I could easily forgive someone for reading a bunch of AI alignment literature and thinking "AI alignment researchers seem confident that reinforcement learners will wirehead.". This confusion comes from interpreting Breaker-type statements as confident predictions.
(Someone might try to come up with alignment plans which leverage the fact that RL agents wirehead, which imho would be approximately as doomed as a plan which assumed agents wouldn't. Breaker start saying "What if the agent doesn't wirehead?" instead of "What if the agent wireheads?".)
Reward is not the optimization target. The point isn't that RL agents necessarily wirehead. The point is that reinforcement signals cannot possibly rule out wireheaders.
This is an example of a very important class of counterexamples. If we are trying to teach an agent some class of behaviors/beliefs using feedback, the feedback may be consistent with what we are actually trying to teach, but it will also be consistent with precisely modeling the feedback process.
A model which understands the feedback process in detail, and identifies "maximizing good feedback" as the goal, will plausibly start trying to manipulate that feedback. This could mean wireheading, human manipulation, or other similar strategies. In the ELK document, the "human simulator" class of counterexamples represents this failure mode.
Since this is such a common counterexample, it seems like any robust plan for AI safety needs to establish confidently that this won't occur.
(It also happens that we have empirical evidence showing that this kind of thing can actually happen in some cases; but, I would still be concerned that it could happen for highly capable systems, even if nothing similar had ever been observed.)
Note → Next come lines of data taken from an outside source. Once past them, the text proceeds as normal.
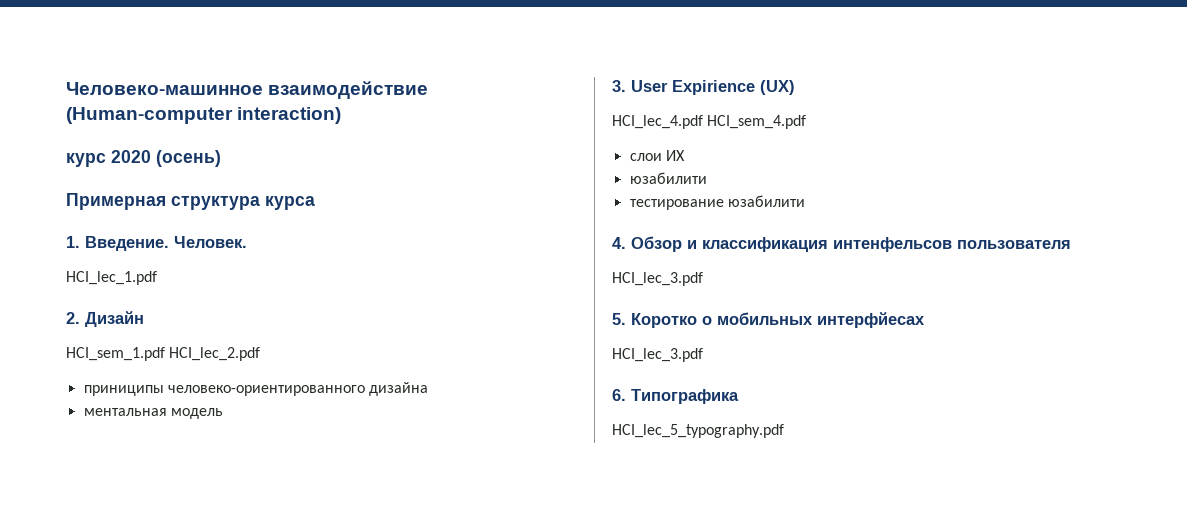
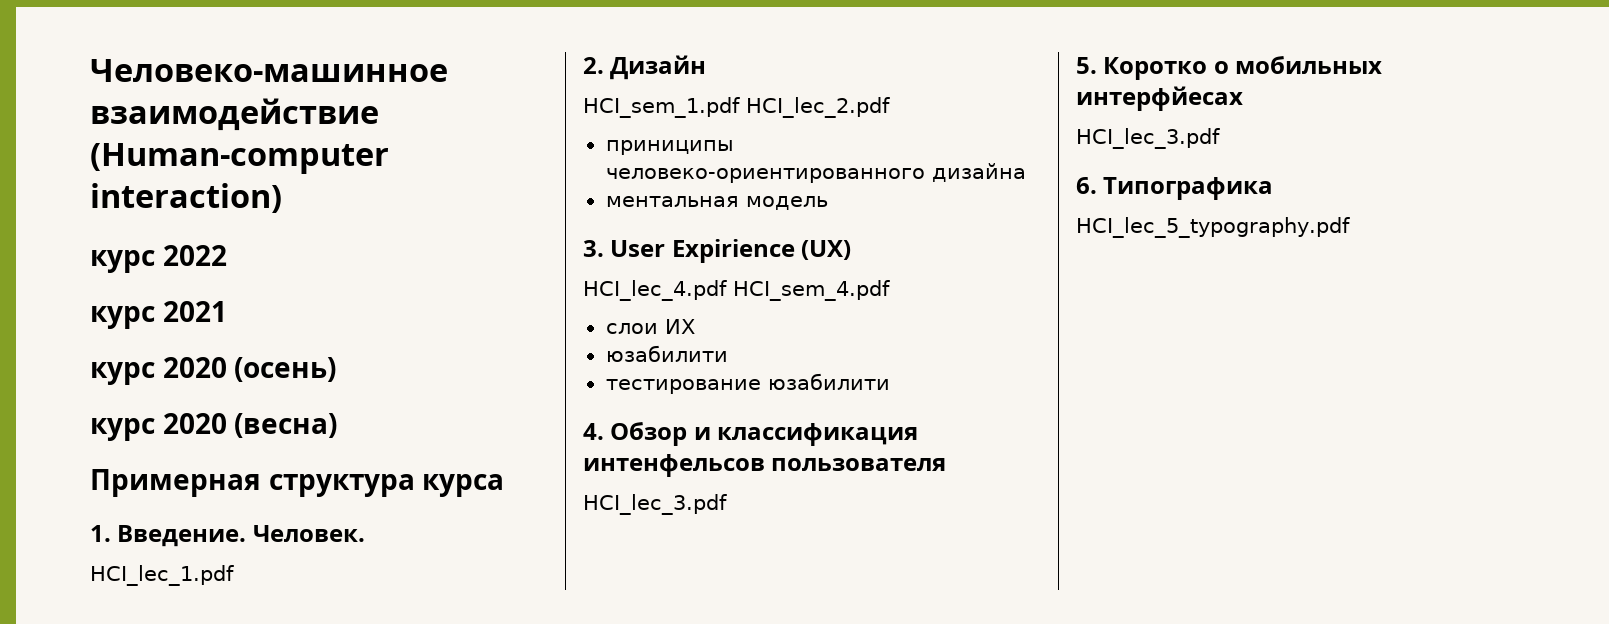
(342, 115) none -> [90,245,227,273] [90,301,227,329] // курс 2022 // курс 2021
(221, 158) none -> [90,413,338,441] // курс 2020 (весна)

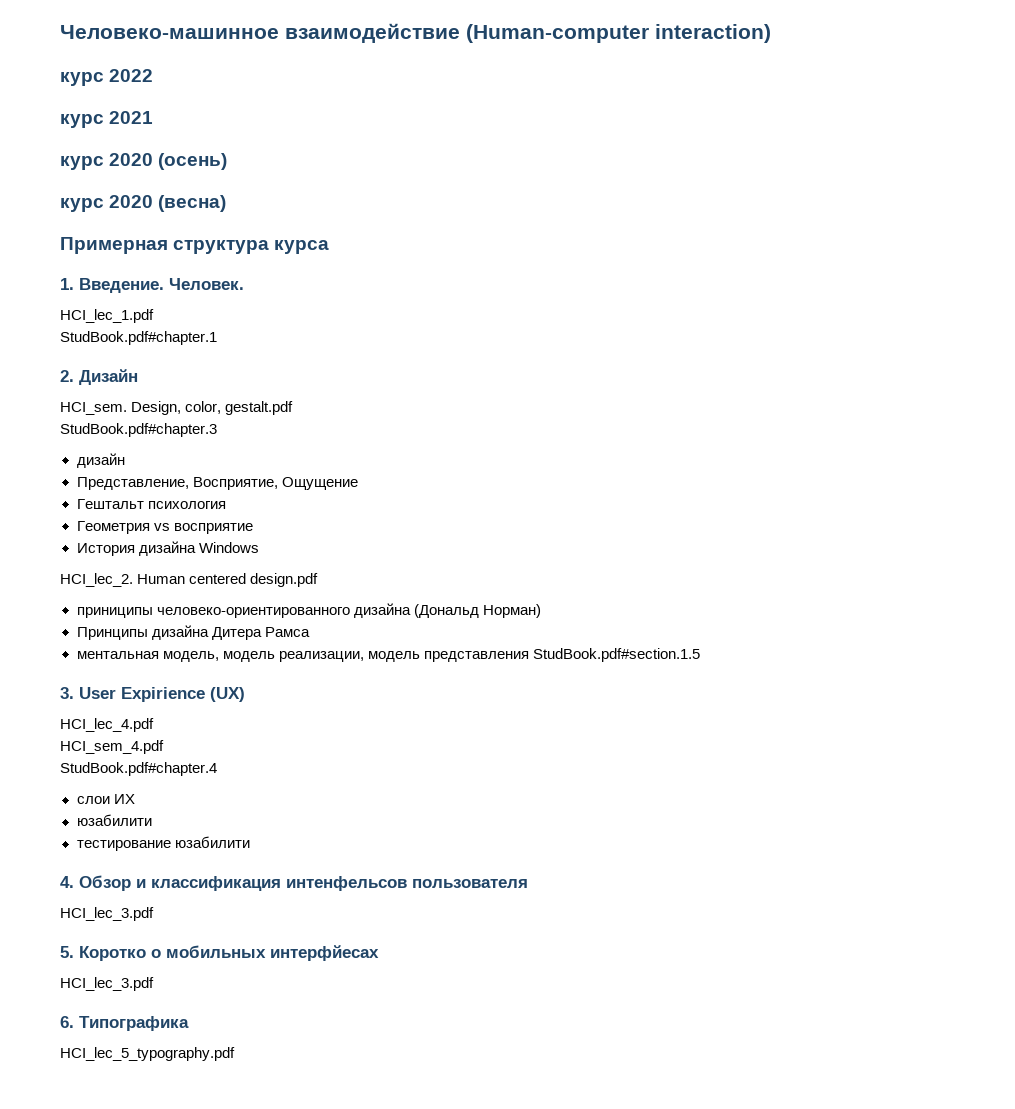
(234, 575) none -> [60,331,217,345] // StudBook.pdf#chapter.1
[583,97,890,118] [605,140,734,155] [605,163,1026,183] HCI_sem_1.pdf HCI_lec_2.pdf // приниципы человеко-ориентированного дизайна -> [60,401,294,415] [60,423,217,437] [76,453,125,468] [76,477,358,490] [76,499,226,509] [76,521,253,534] [76,541,259,556] [60,573,319,587] [76,603,541,618] [76,625,310,640] HCI_sem. Design, color, gestalt.pdf // StudBook.pdf#chapter.3 // дизайн // Представление, Восприятие, Ощущение // Гештальт психология // Геометрия vs восприятие // История дизайна Windows // HCI_lec_2. Human centered design.pdf // приниципы человеко-ориентированного дизайна (Дональд Норман) // Принципы дизайна Дитера Рамса
[745,196,828,210] модель -> [162,648,700,662] модель, модель реализации, модель представления StudBook.pdf#section.1.5
(727, 290) none -> (154, 725) //
(890, 290) none -> [60,762,217,776] // StudBook.pdf#chapter.4

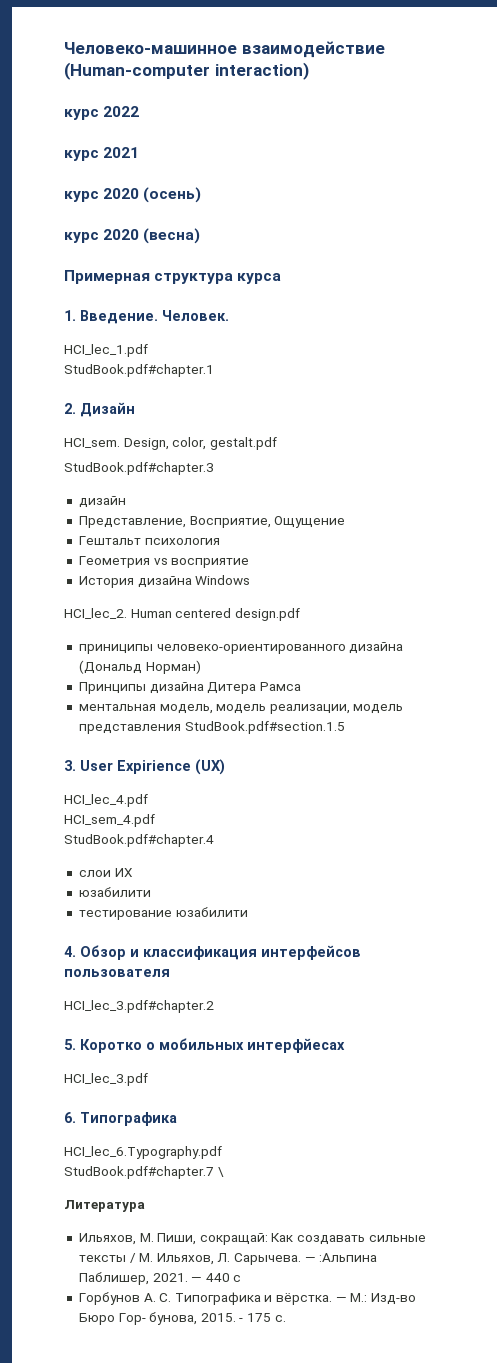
[286,876,407,891] интенфельсов -> [261,945,361,960] интерфейсов
[60,907,154,921] HCI_lec_3.pdf -> [64,1000,214,1013] HCI_lec_3.pdf#chapter.2
[60,1047,235,1061] HCI_lec_5_typography.pdf -> [64,1146,222,1159] [64,1166,224,1179] [64,1200,145,1212] [78,1233,426,1245] [78,1253,378,1265] [78,1272,242,1285] [78,1292,417,1305] [78,1312,286,1325] HCI_lec_6.Typography.pdf // StudBook.pdf#chapter.7 \ // Литература // Ильяхов, М. Пиши, сокращай: Как создавать сильные тексты / М. Ильяхов, Л. Сарычева. — :Альпина Паблишер, 2021. — 440 c // Горбунов А. С. Типографика и вёрстка. — М.: Изд-во Бюро Гор- бунова, 2015. - 175 c.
The ELK document describes Builder/Breaker in service of worst-case reasoning; we want to solve ELK in the worst case if we can do so. This means any counterexample is fair game, no matter how improbable.
One might therefore protest: "Worst-case reasoning is not suitable for deconfusion work! We need a solid understanding of what's going on, before we can do robust engineering."
However, it's also possible to use Builder/Breaker in non-worst-case (ie, probabilistic) reasoning. It's just a matter of what kind of conclusion Builder tries to argue. If Builder argues a probabilistic conclusion, Builder will have to make probabilistic arguments.
Breaker's job remains the same: finding counterexamples to Builder's proposals. If Builder thinks a counterexample is improbable, then Builder should make explicit assumptions to probabilistically rule it out.
Breaker's job is twofold:
- Point out implausible assumptions via plausible counterexamples.
- In this case we ask: does the plausibility of the counterexample force the assumption to be less probable than we'd like our precious few assumptions to be? (This reasoning should also take into account the tendency for a single counterexample to suggest the possibility of more; the provided counterexample might in itself be improbable, but it might be obvious that Breaker could spell out many other counterexamples like that, which could be collectively too probable to dismiss.)
- Point out holes in the argument, by suggesting examples which seem consistent with the assumptions but which lead to bad outcomes.
When doing the second job, Breaker doesn't have to be logically omniscient; Breaker just needs to find a hole in Builder's proof. Builder then tries to fill in the hole, either by making more detailed arguments from existing assumptions, or by making more assumptions explicit.
One reason why I think of Builder/Breaker as a cooperative game is because I think Breaker should try to provide helpful critiques. Counterexamples should strike at the heart of a proposal, meaning, they should rule out as many similar proposals as possible.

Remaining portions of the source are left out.